Information given section start

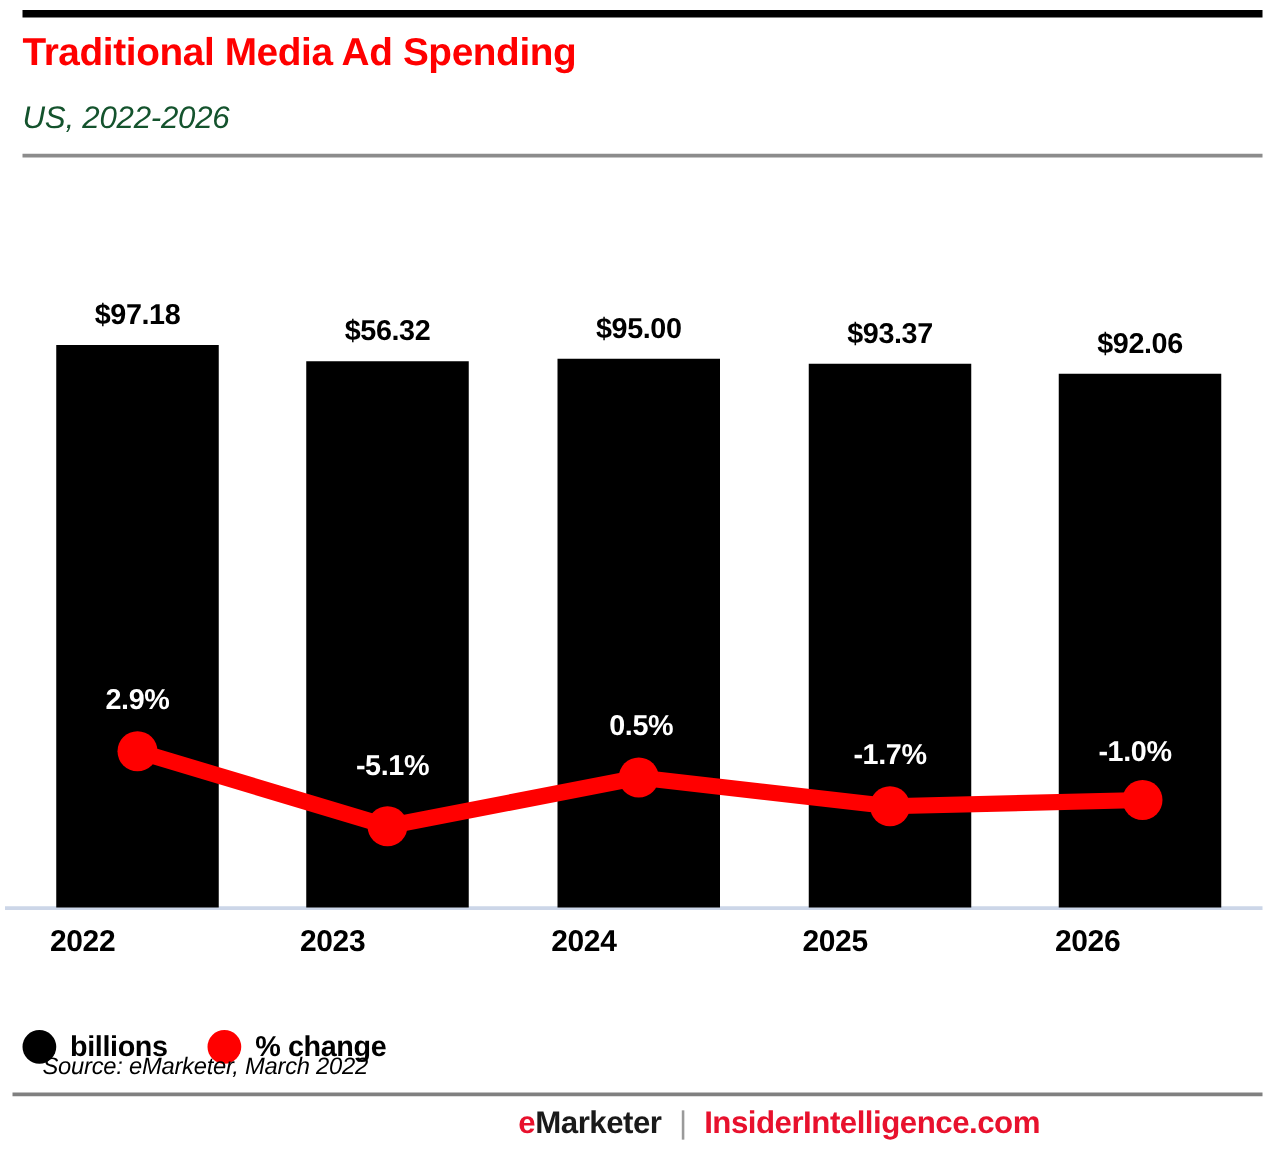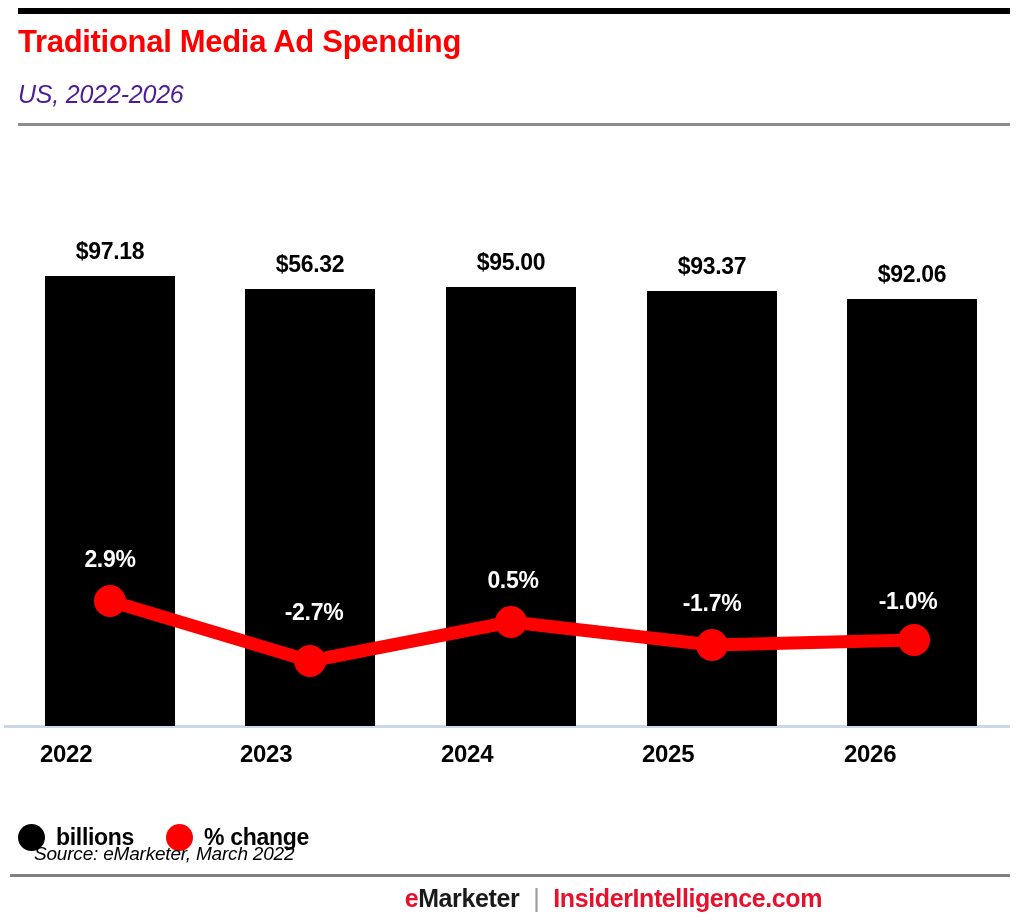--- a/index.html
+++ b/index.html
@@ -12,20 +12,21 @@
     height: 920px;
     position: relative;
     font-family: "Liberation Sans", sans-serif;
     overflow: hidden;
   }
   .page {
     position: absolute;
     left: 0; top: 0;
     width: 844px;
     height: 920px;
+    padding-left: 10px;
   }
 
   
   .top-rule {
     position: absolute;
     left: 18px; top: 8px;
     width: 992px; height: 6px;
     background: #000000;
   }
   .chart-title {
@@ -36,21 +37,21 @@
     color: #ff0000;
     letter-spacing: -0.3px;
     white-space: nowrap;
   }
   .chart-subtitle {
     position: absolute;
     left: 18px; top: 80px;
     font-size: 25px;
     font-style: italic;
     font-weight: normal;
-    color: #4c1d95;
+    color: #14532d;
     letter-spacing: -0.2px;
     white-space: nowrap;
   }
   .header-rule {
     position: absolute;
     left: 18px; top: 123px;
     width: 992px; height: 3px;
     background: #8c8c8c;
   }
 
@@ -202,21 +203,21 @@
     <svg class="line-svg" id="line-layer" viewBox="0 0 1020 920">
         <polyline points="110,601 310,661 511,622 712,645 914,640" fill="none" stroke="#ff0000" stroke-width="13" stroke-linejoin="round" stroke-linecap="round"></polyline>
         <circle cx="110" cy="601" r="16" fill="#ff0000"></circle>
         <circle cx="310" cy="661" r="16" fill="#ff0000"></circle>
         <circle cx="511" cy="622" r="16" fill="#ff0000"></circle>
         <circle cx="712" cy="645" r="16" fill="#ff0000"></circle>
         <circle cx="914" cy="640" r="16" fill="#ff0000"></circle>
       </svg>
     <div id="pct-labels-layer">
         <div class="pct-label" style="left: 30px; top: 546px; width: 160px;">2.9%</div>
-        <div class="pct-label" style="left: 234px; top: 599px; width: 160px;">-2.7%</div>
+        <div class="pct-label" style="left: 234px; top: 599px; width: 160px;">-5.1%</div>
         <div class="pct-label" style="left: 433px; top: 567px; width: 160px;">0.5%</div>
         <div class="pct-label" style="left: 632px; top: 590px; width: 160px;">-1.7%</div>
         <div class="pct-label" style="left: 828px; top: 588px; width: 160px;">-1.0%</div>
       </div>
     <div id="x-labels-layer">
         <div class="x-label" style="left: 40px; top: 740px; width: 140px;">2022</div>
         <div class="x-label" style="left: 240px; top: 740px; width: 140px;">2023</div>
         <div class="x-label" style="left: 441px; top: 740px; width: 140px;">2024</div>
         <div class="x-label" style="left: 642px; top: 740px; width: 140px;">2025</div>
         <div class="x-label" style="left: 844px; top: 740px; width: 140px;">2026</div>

Information given section end

Without including any picture, repeat the data exactly.

*Result of the exercise*.
--- a/index.html
+++ b/index.html
@@ -12,20 +12,21 @@
     height: 920px;
     position: relative;
     font-family: "Liberation Sans", sans-serif;
     overflow: hidden;
   }
   .page {
     position: absolute;
     left: 0; top: 0;
     width: 844px;
     height: 920px;
+    padding-left: 10px;
   }
 
   
   .top-rule {
     position: absolute;
     left: 18px; top: 8px;
     width: 992px; height: 6px;
     background: #000000;
   }
   .chart-title {
@@ -36,21 +37,21 @@
     color: #ff0000;
     letter-spacing: -0.3px;
     white-space: nowrap;
   }
   .chart-subtitle {
     position: absolute;
     left: 18px; top: 80px;
     font-size: 25px;
     font-style: italic;
     font-weight: normal;
-    color: #4c1d95;
+    color: #14532d;
     letter-spacing: -0.2px;
     white-space: nowrap;
   }
   .header-rule {
     position: absolute;
     left: 18px; top: 123px;
     width: 992px; height: 3px;
     background: #8c8c8c;
   }
 
@@ -202,21 +203,21 @@
     <svg class="line-svg" id="line-layer" viewBox="0 0 1020 920">
         <polyline points="110,601 310,661 511,622 712,645 914,640" fill="none" stroke="#ff0000" stroke-width="13" stroke-linejoin="round" stroke-linecap="round"></polyline>
         <circle cx="110" cy="601" r="16" fill="#ff0000"></circle>
         <circle cx="310" cy="661" r="16" fill="#ff0000"></circle>
         <circle cx="511" cy="622" r="16" fill="#ff0000"></circle>
         <circle cx="712" cy="645" r="16" fill="#ff0000"></circle>
         <circle cx="914" cy="640" r="16" fill="#ff0000"></circle>
       </svg>
     <div id="pct-labels-layer">
         <div class="pct-label" style="left: 30px; top: 546px; width: 160px;">2.9%</div>
-        <div class="pct-label" style="left: 234px; top: 599px; width: 160px;">-2.7%</div>
+        <div class="pct-label" style="left: 234px; top: 599px; width: 160px;">-5.1%</div>
         <div class="pct-label" style="left: 433px; top: 567px; width: 160px;">0.5%</div>
         <div class="pct-label" style="left: 632px; top: 590px; width: 160px;">-1.7%</div>
         <div class="pct-label" style="left: 828px; top: 588px; width: 160px;">-1.0%</div>
       </div>
     <div id="x-labels-layer">
         <div class="x-label" style="left: 40px; top: 740px; width: 140px;">2022</div>
         <div class="x-label" style="left: 240px; top: 740px; width: 140px;">2023</div>
         <div class="x-label" style="left: 441px; top: 740px; width: 140px;">2024</div>
         <div class="x-label" style="left: 642px; top: 740px; width: 140px;">2025</div>
         <div class="x-label" style="left: 844px; top: 740px; width: 140px;">2026</div>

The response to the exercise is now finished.